You do not finish things. Everything is smouldering. When you blow on it flames may erupt. It cuts both ways. It means something to many people.

World War II means something at all possible levels. Some people have a passion for weapons and details, but also ethical questions from World War II keep arising.

Not long ago we had a prime minister who told the most primitive story of the heroes of the resistance movement and used that to give legitimacy to quite another war which was much more difficult to characterize than World War II.”  ”You mean Anders Fogh Rasmussen and the Iraq War?” ”Yes, but I am not supposed to use this exhibition room to carry on a controversy against the former prime minister of this country.”

”Feel free to do it.” ”Well, this exhibition is meant for people at all levels, and it is also a controversy against a former prime minister.” ”About what? What is your point?”

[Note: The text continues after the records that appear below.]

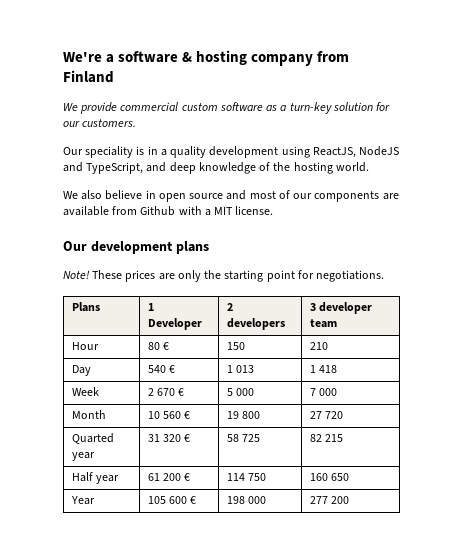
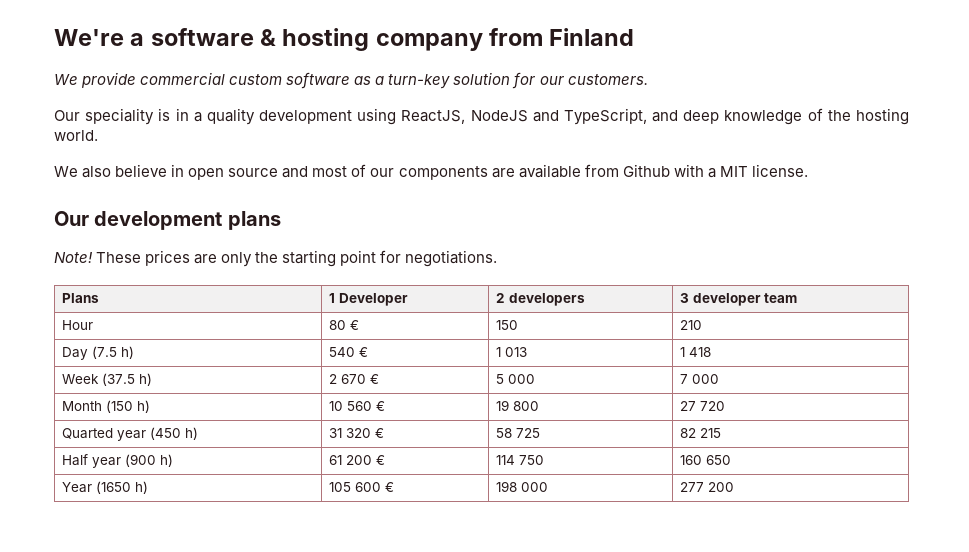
- Day | 540 € | 1 013 | 1 418
+ Day (7.5 h) | 540 € | 1 013 | 1 418
- Week | 2 670 € | 5 000 | 7 000
+ Week (37.5 h) | 2 670 € | 5 000 | 7 000
- Month | 10 560 € | 19 800 | 27 720
+ Month (150 h) | 10 560 € | 19 800 | 27 720
- Quarted year | 31 320 € | 58 725 | 82 215
+ Quarted year (450 h) | 31 320 € | 58 725 | 82 215
- Half year | 61 200 € | 114 750 | 160 650
+ Half year (900 h) | 61 200 € | 114 750 | 160 650
- Year | 105 600 € | 198 000 | 277 200
+ Year (1650 h) | 105 600 € | 198 000 | 277 200

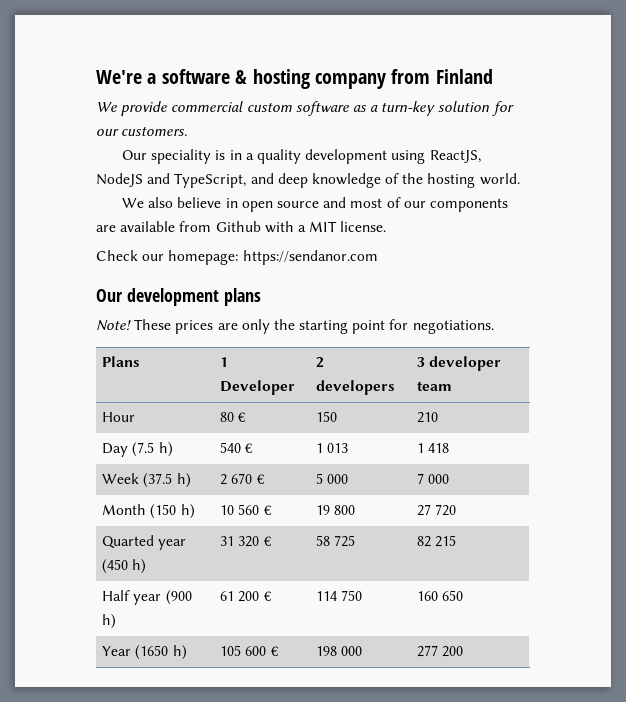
+ Check our homepage: https://sendanor.com

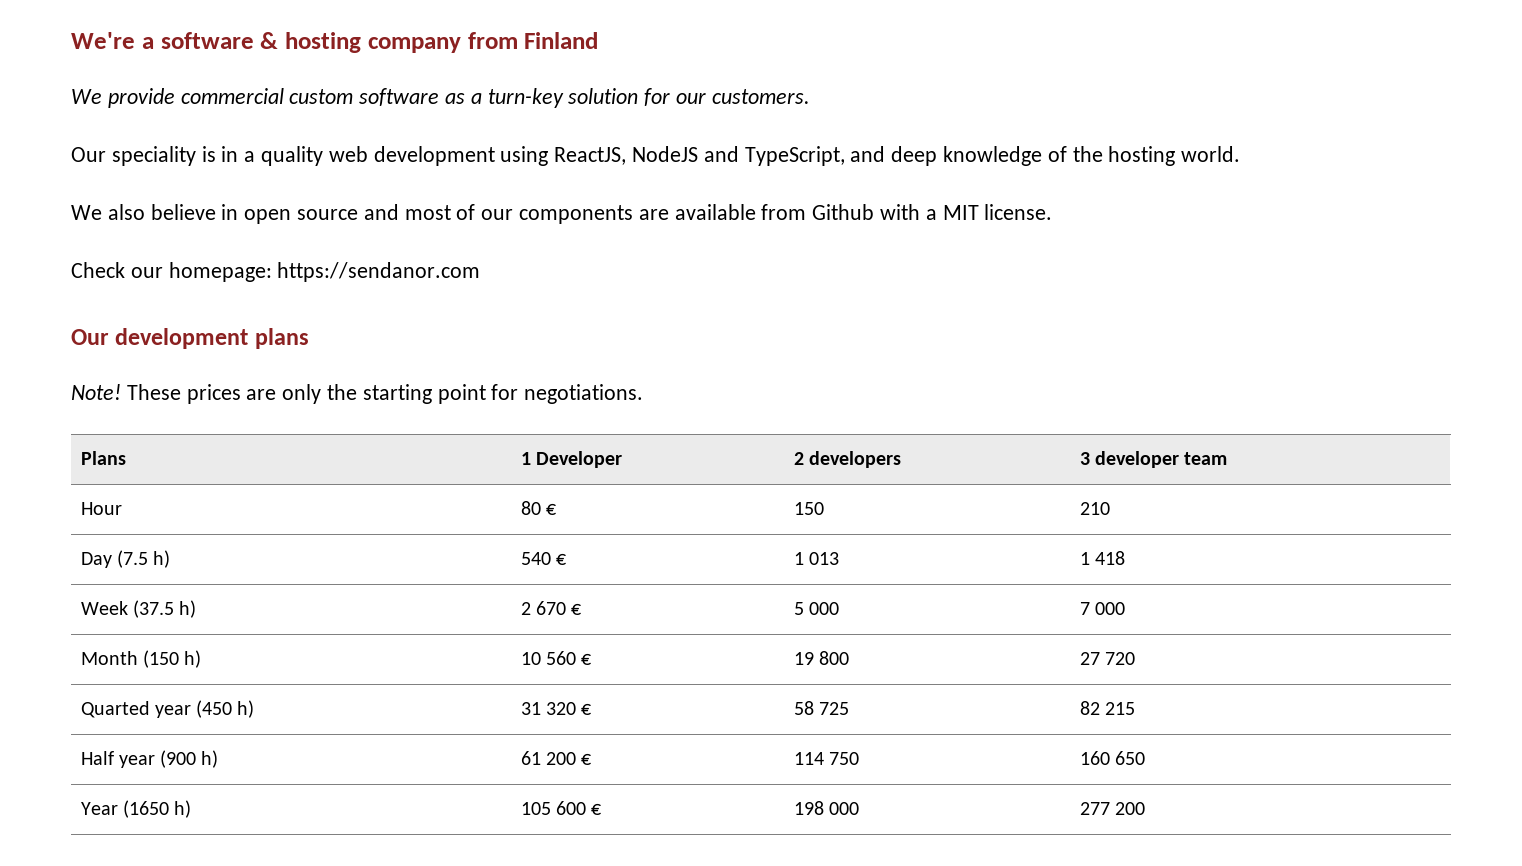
- Our speciality is in a quality development using ReactJS, NodeJS and TypeScript, and deep knowledge of the hosting world.
+ Our speciality is in a quality web development using ReactJS, NodeJS and TypeScript, and deep knowledge of the hosting world.

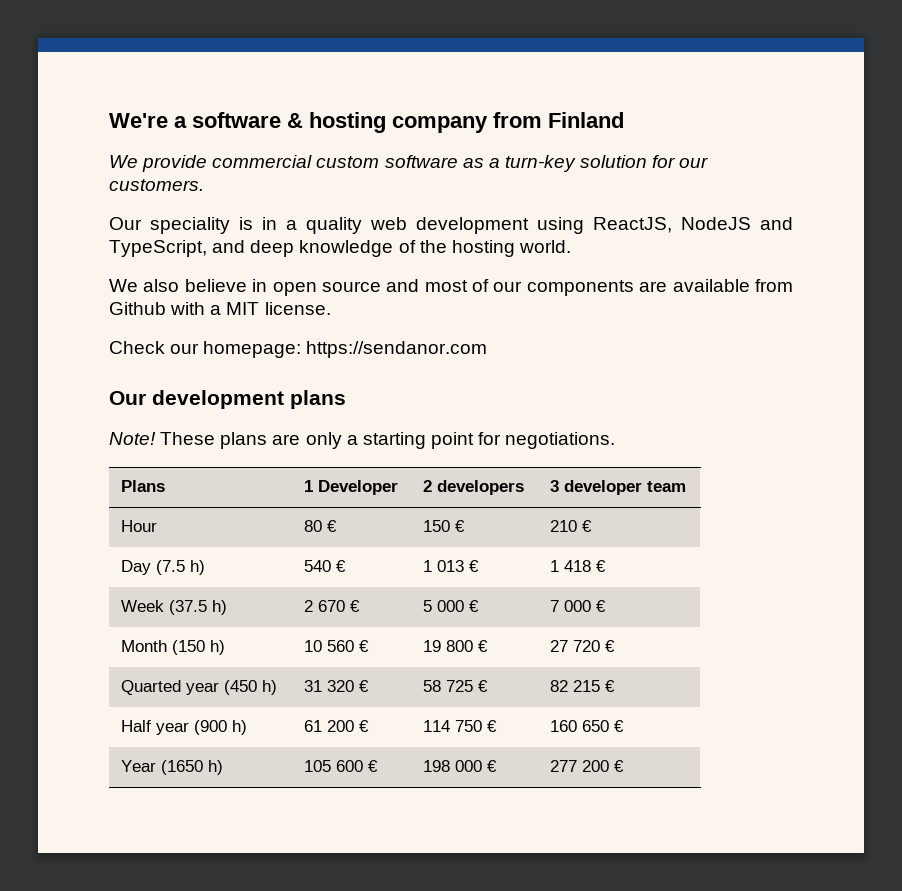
- These prices are only the starting point for negotiations.
+ These plans are only a starting point for negotiations.
- Hour | 80 € | 150 | 210
+ Hour | 80 € | 150 € | 210 €
- Day (7.5 h) | 540 € | 1 013 | 1 418
+ Day (7.5 h) | 540 € | 1 013 € | 1 418 €
- Week (37.5 h) | 2 670 € | 5 000 | 7 000
+ Week (37.5 h) | 2 670 € | 5 000 € | 7 000 €
- Month (150 h) | 10 560 € | 19 800 | 27 720
+ Month (150 h) | 10 560 € | 19 800 € | 27 720 €
- Quarted year (450 h) | 31 320 € | 58 725 | 82 215
+ Quarted year (450 h) | 31 320 € | 58 725 € | 82 215 €
- Half year (900 h) | 61 200 € | 114 750 | 160 650
+ Half year (900 h) | 61 200 € | 114 750 € | 160 650 €
- Year (1650 h) | 105 600 € | 198 000 | 277 200
+ Year (1650 h) | 105 600 € | 198 000 € | 277 200 €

”That even the war that you may use as a criterion for a division between the good and the bad people – even that war, if you scratch just a little bit in the surface, then you find that the good people have become evil by waging the war and the bad people have become victims. Or their wives at home. Or their cousins in another city.
Even in the war which is the criterion to legitimize waging wars.” ”Are you saying that war is useless?”

”I know the next question. When I have said yes to that, more or less, the next question is ”Should they then have refrained from waging a war against Nazi Germany?” But the point is exactly that there are no easy answers,” Christian Ringskou states.

Meeting in Frankfurt
We move along the exhibition cases with the many parts of planes that have served as trophies in West Jutland. In one case a complete engine of a plane was
recovered and later split with dynamite so that each man in a crowd of mechanics could have a Rolls Royce piston as an ashtray.

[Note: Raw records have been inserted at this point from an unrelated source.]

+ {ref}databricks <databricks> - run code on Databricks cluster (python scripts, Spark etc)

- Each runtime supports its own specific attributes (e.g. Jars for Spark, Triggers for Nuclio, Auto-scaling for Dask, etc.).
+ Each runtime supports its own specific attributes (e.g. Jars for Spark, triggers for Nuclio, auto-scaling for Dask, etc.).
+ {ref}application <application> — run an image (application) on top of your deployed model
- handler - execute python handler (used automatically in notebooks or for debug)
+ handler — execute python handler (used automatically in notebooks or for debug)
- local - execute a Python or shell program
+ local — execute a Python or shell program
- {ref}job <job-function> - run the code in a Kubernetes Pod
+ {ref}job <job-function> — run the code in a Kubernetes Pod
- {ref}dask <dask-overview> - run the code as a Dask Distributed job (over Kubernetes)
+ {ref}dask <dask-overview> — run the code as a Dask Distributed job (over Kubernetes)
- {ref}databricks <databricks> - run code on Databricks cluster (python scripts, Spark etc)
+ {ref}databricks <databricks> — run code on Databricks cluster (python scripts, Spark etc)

The exhibition does not tell much of the souvenir bone fragments which are now buried in Lemvig Cemetery. It is a chapter to be avoided.

A total of 65 Allied airmen lost their lives in crashes over the area that now comprises the Municipality of Ringkøbing-Skjern. A small part of the 1,160 Allied airmen
who crashed and died in Danish territory during World War II. Not all have been found. One of them is a crew member of the Lancaster that crashed into the Ringkøbing Fjord in April 1943.

By the way, later in life the eye witness Georg Vejen Larsen met one of the German soldiers who had taken part in shooting down the plane. In the early 1980s he attended a book fair in Frankfurt when one night at his hotel he met a German who related that during the war he was posted as a soldier in Ringkøbing.

”I celebrated my 18th birthday at the Railway Hotel. I took part in shooting down an English aircraft,” he stated. Then Georg Vejen Larsen responded, ”I am from Ringkøbing. I was a boy then, and I saw the plane that you took part in shooting down.”  Afterwards his son who was joining him on the tour expressed his
astonishment over the peaceful exchange of memories. The dad said, ”Yes, that’s life. Fortunately time erases many things. We have to move on.”  In that way
new wood is laid into the stove of history all of the time. And to judge from history till now we will very likely never become wiser.